Max Petroleum said as at 31 March 2014 it was estimated the group had 9.5 million barrels of oil equivalent (mmboe) in proved and probable (2P) reserves with an after-tax net present value discounted at 10% (PV10) of $184m.
This is an increase of 11% from 8.6 mmboe as at 30 September 2013, with a PV10 of $140 million, and a decrease of 14% from 10.9 mmboe as at 31 March 2013, with a PV10 of $184m.
The data was compiled by Ryder Scott Company, which estimated the group's total proved, probable and possible (3P) reserves increased 7% to 10.4 mmboe as at 31 March 2014, with a PV10 of $197m, from total 3P reserves of 9.7 mmboe as at 30 September 2013, with a PV10 of $157m.
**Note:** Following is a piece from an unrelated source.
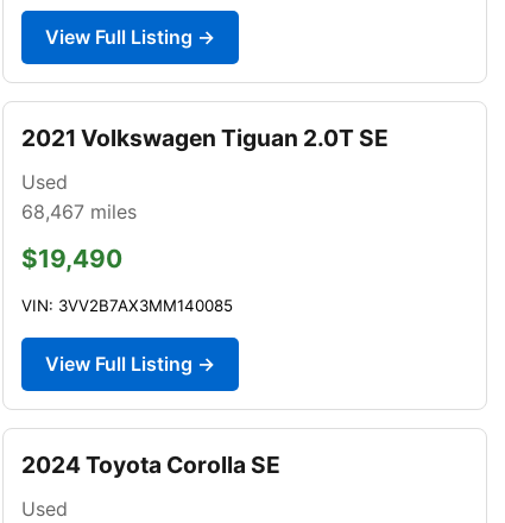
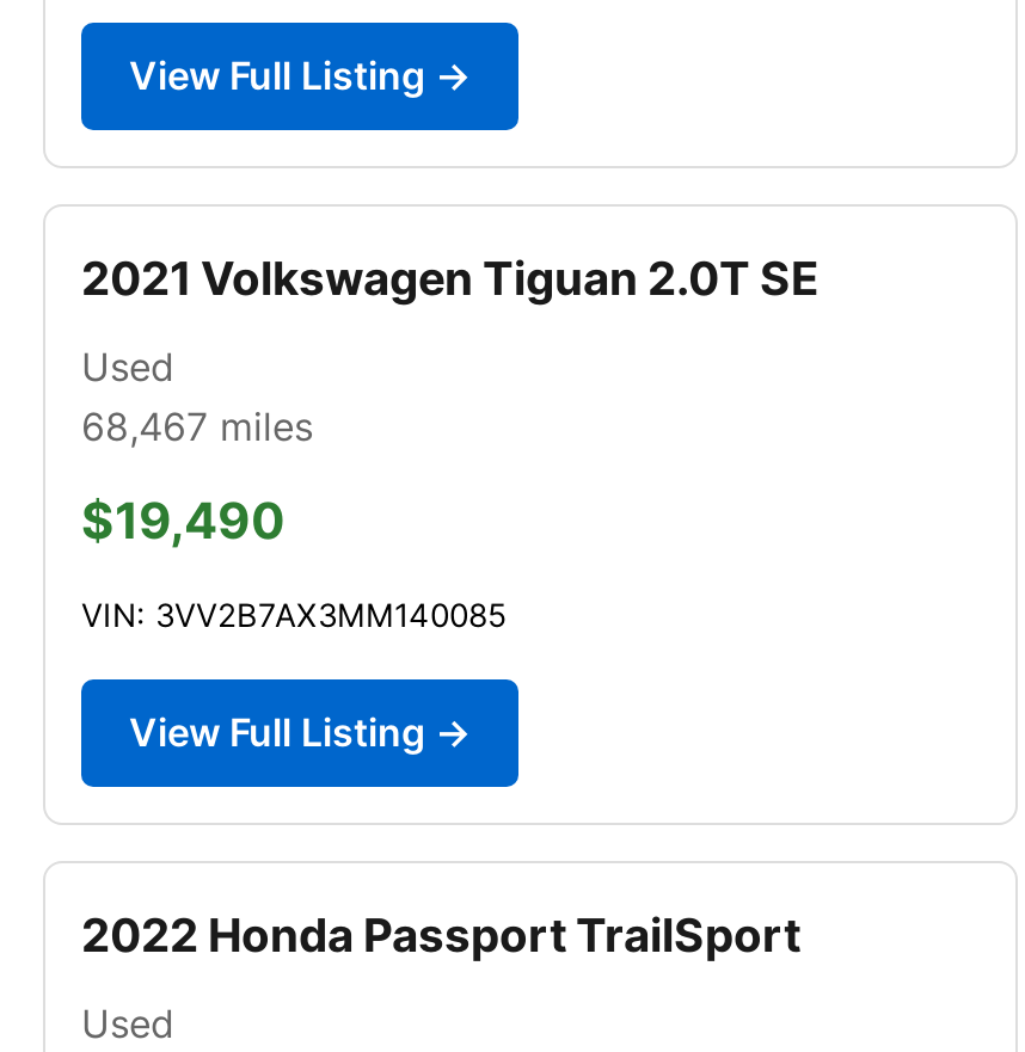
[21,450,280,479] 2024 Toyota Corolla SE -> [81,906,800,963] 2022 Honda Passport TrailSport

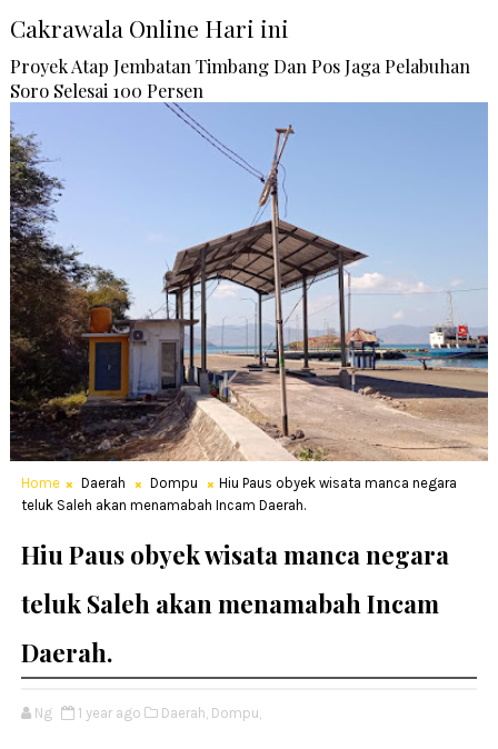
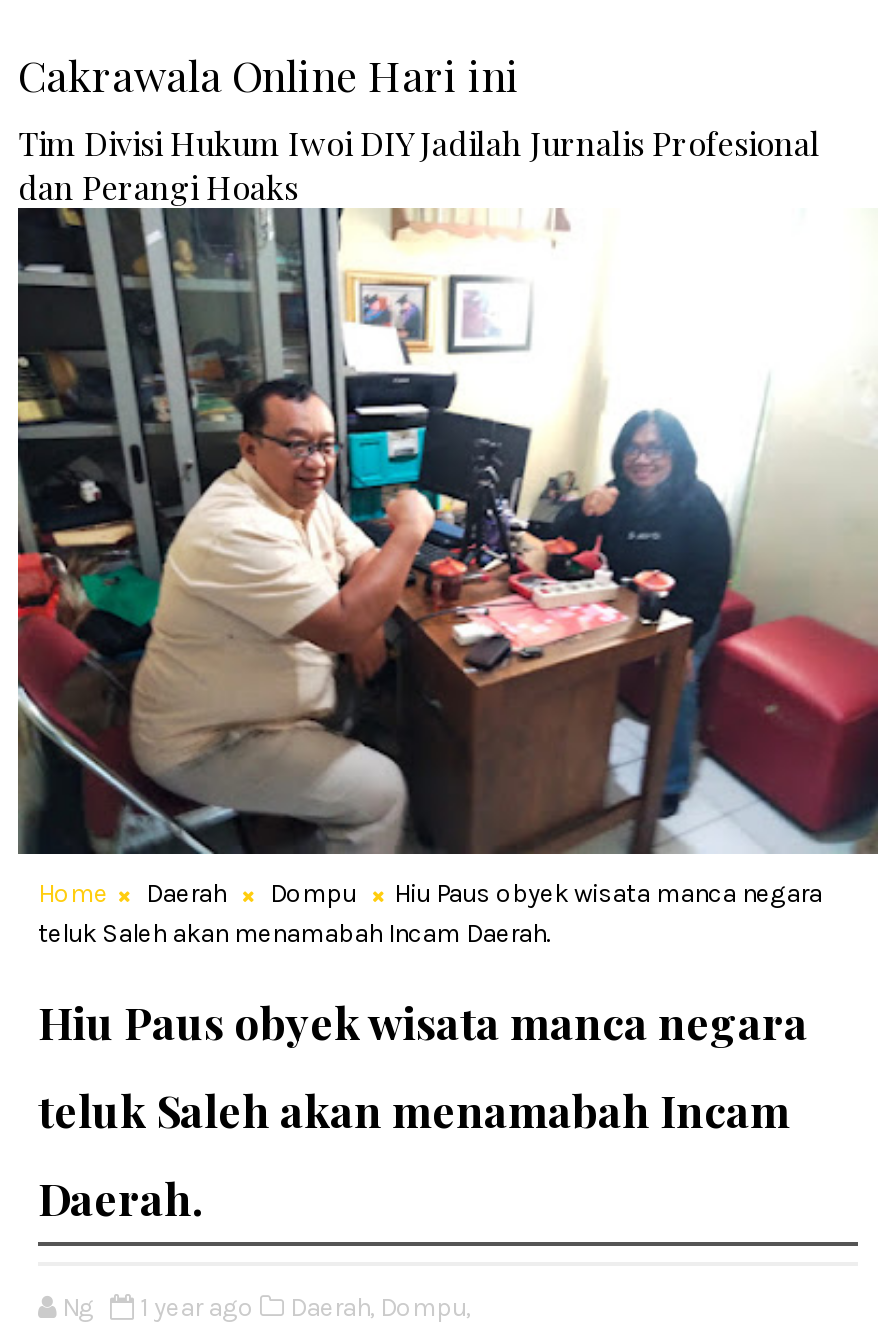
[9,54,489,462] [image] | Proyek Atap Jembatan Timbang Dan Pos Jaga Pelabuhan | Soro Selesai 100 Persen -> [16,121,880,856] [image] | Tim Divisi Hukum Iwoi DIY Jadilah Jurnalis Profesional | dan Perangi Hoaks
Yep, longer term the cost cutting will work its magic. It'll just take time.
As far as I'm aware, they've made the first debt repayments or, at least, they haven't RNS'd that they've missed them. Hard to know. Max don't like to be transparent all of (or much of) the time.
Reserves went down after the New Year Horror of a reserves "upgrade" but are now clawing their way back up. I imagine it will be an upwards (ish) trend or at least enough to offset production for now. If that can continue for the next two to three years, then there's value here.